## DATA FOR PROCESSING
BEGIN
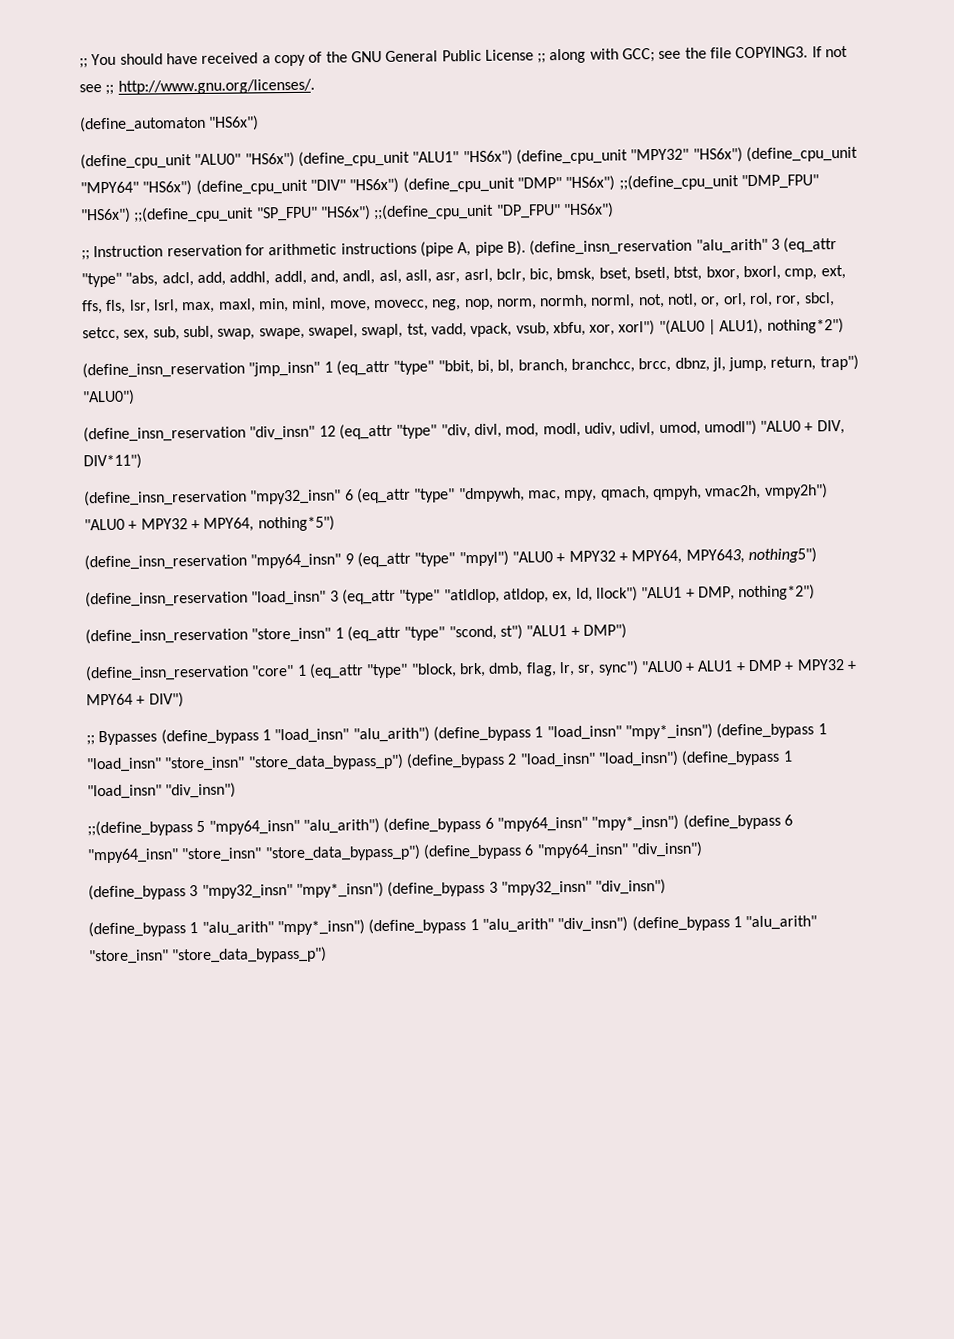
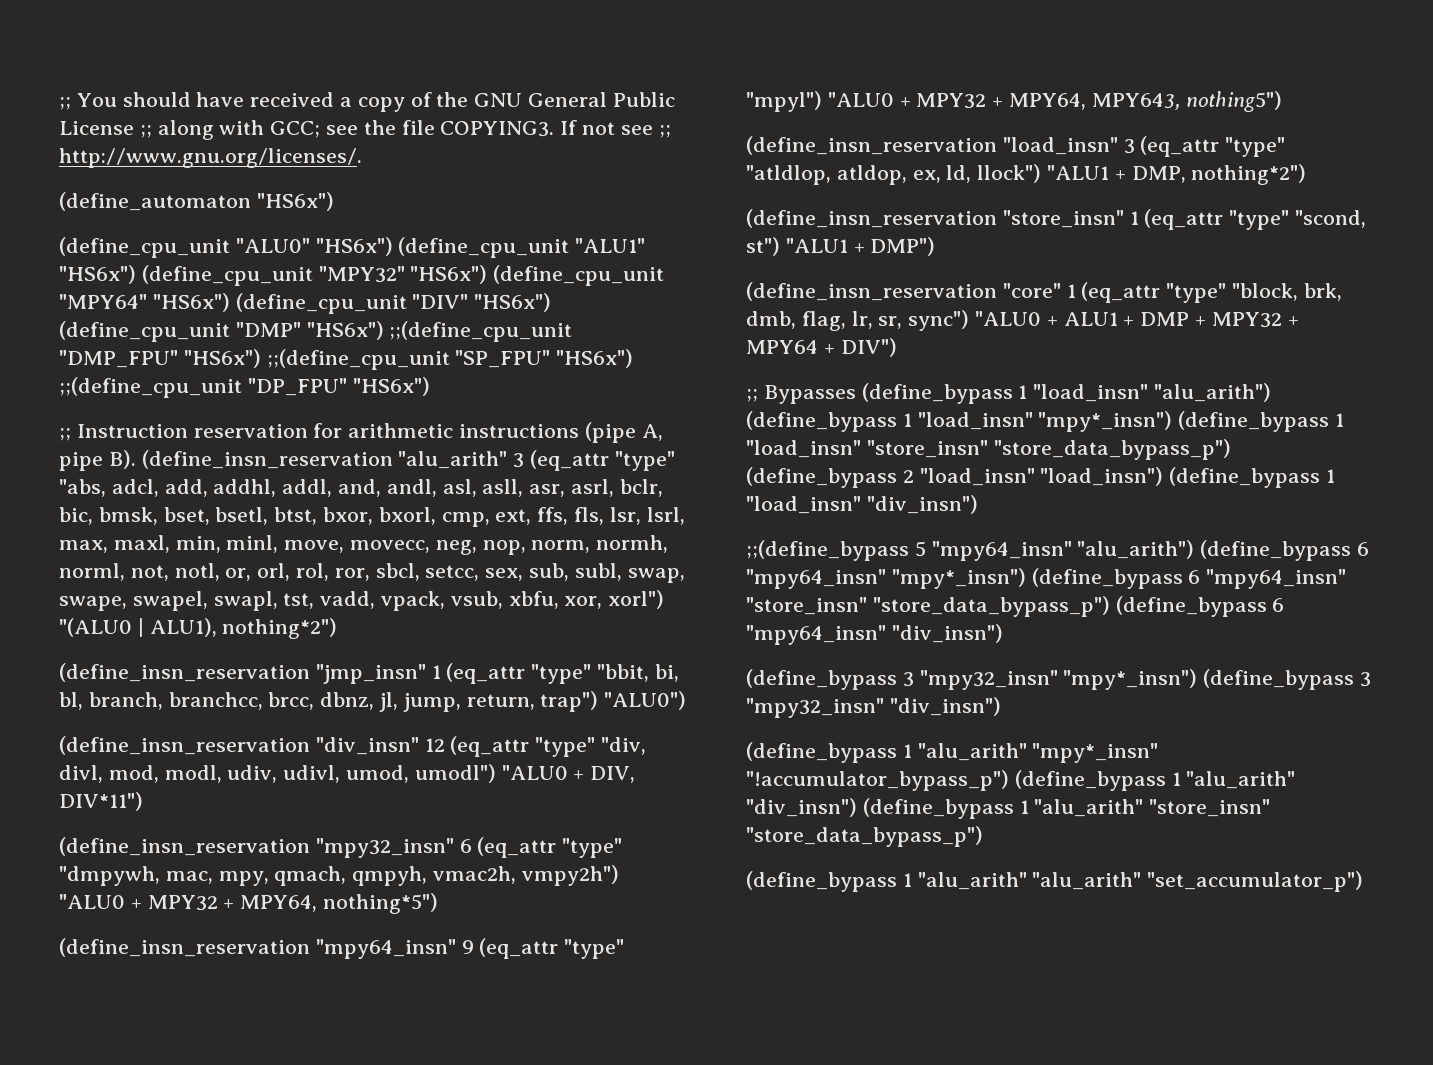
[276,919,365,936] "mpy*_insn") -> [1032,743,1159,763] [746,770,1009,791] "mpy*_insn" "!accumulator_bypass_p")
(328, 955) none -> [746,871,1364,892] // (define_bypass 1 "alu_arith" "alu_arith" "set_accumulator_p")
END
BEGIN
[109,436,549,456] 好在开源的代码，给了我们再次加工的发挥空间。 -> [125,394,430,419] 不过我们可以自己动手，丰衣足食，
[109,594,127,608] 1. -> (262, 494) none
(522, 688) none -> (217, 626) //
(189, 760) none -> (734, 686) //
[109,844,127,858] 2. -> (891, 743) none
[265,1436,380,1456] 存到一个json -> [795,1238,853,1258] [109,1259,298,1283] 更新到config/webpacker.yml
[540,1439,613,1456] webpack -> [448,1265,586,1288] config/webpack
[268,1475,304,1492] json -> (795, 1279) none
END
Transcribe the records above from the line holding "[265,1436,380,1456] 存到一个json ->" down to the line holding "[268,1475,304,1492] json -> (795, 1279) none", inclusive, without adding anything.

[265,1436,380,1456] 存到一个json -> [795,1238,853,1258] [109,1259,298,1283] 更新到config/webpacker.yml
[540,1439,613,1456] webpack -> [448,1265,586,1288] config/webpack
[268,1475,304,1492] json -> (795, 1279) none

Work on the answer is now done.